-- Opening Marker --

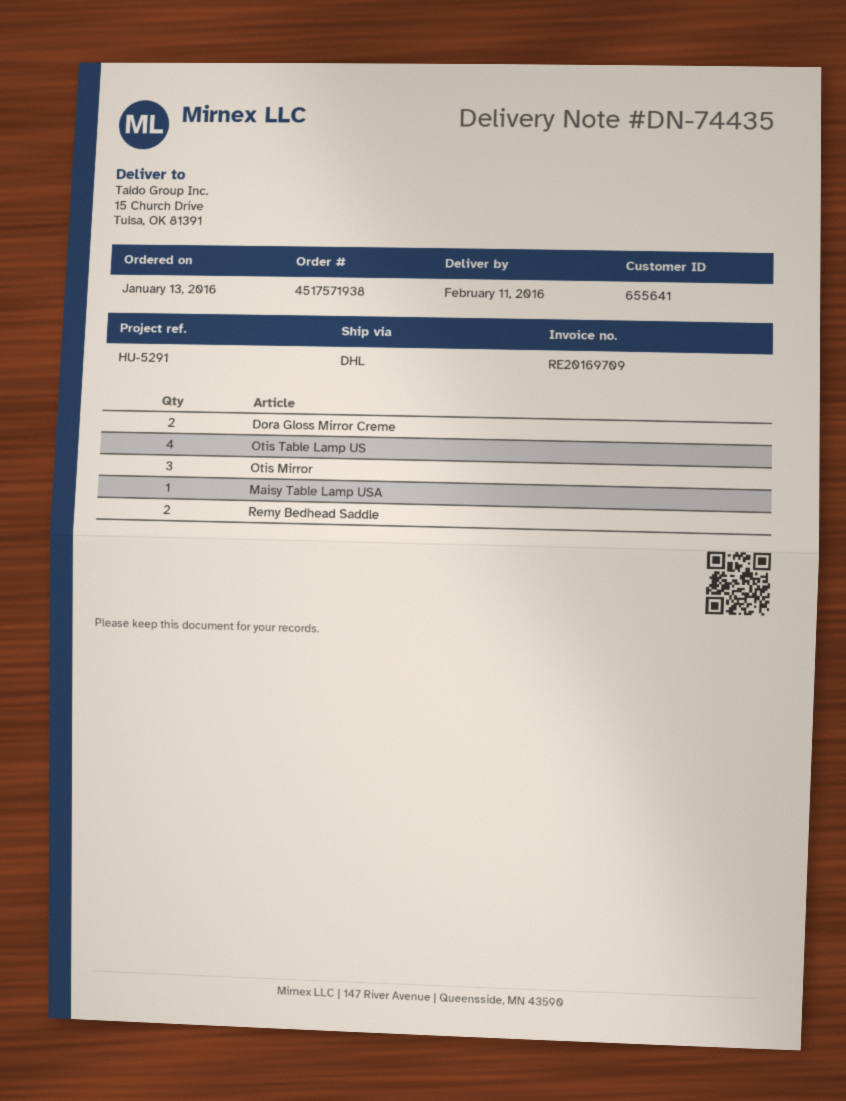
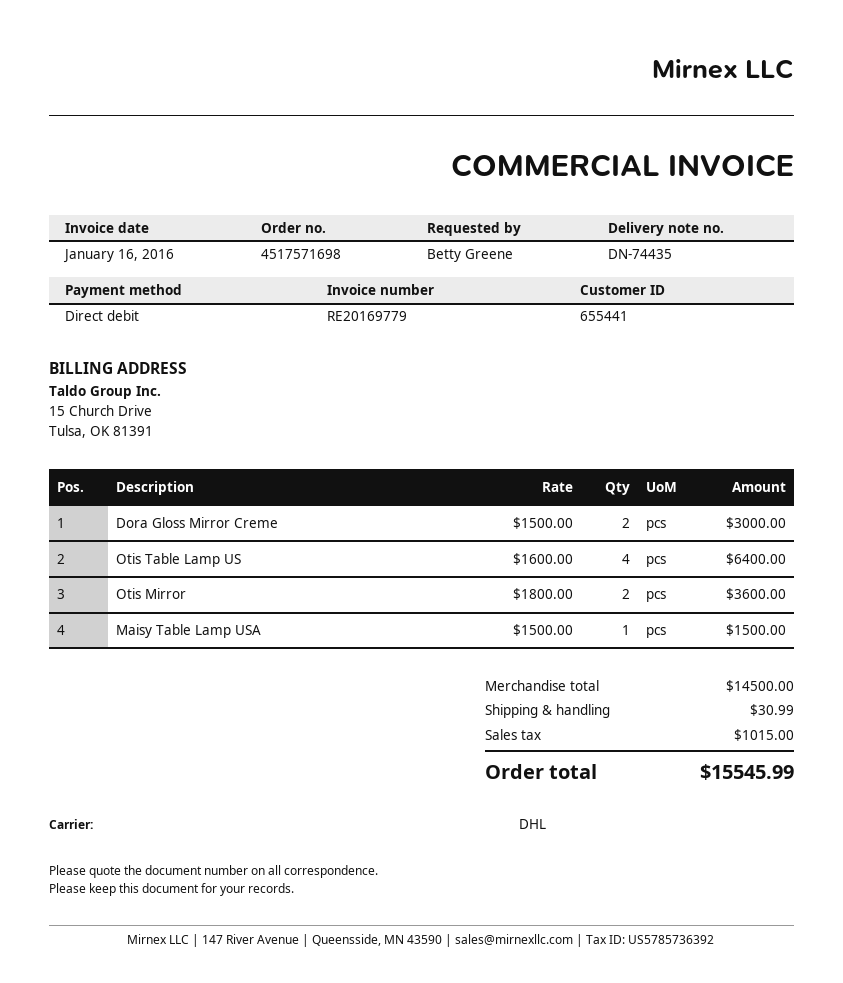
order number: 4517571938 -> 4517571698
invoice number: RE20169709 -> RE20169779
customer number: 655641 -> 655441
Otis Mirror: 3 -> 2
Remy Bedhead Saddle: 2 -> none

-- Closing Marker --
-- Opening Marker --

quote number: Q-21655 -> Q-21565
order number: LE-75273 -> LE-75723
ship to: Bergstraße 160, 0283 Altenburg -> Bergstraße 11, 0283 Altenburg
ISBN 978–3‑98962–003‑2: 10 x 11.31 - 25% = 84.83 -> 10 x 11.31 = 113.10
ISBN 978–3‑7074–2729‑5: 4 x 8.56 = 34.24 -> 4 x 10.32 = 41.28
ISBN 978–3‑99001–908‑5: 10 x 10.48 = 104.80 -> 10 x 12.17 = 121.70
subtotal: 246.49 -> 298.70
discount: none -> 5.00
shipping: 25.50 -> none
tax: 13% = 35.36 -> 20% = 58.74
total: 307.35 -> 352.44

-- Closing Marker --
-- Opening Marker --

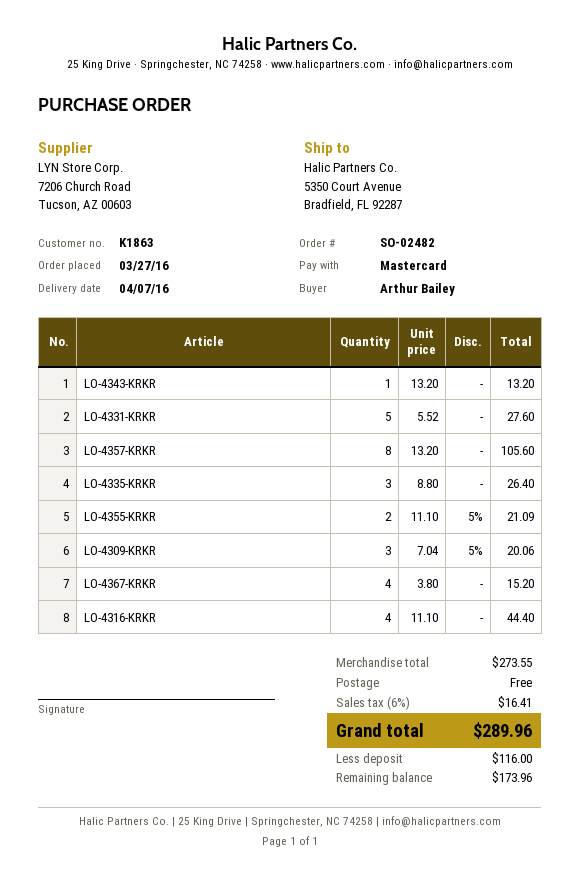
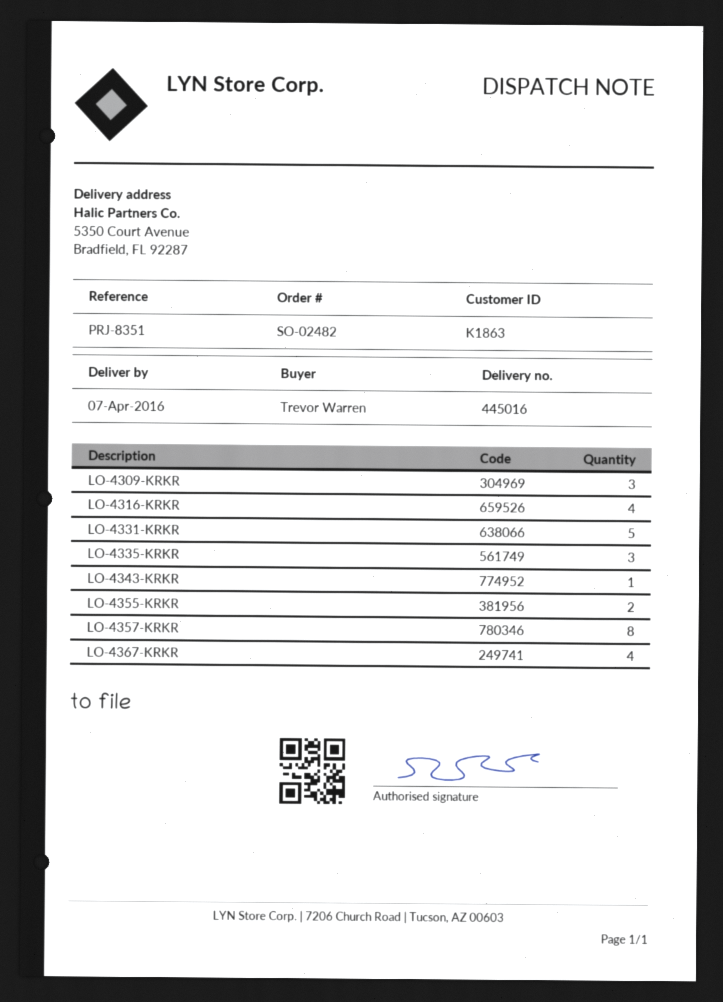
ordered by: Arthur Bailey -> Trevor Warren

-- Closing Marker --

TASK: Filter the entries above down to the lines containing the word "number".

RESULT OF THE EXERCISE:
order number: 4517571938 -> 4517571698
invoice number: RE20169709 -> RE20169779
customer number: 655641 -> 655441
quote number: Q-21655 -> Q-21565
order number: LE-75273 -> LE-75723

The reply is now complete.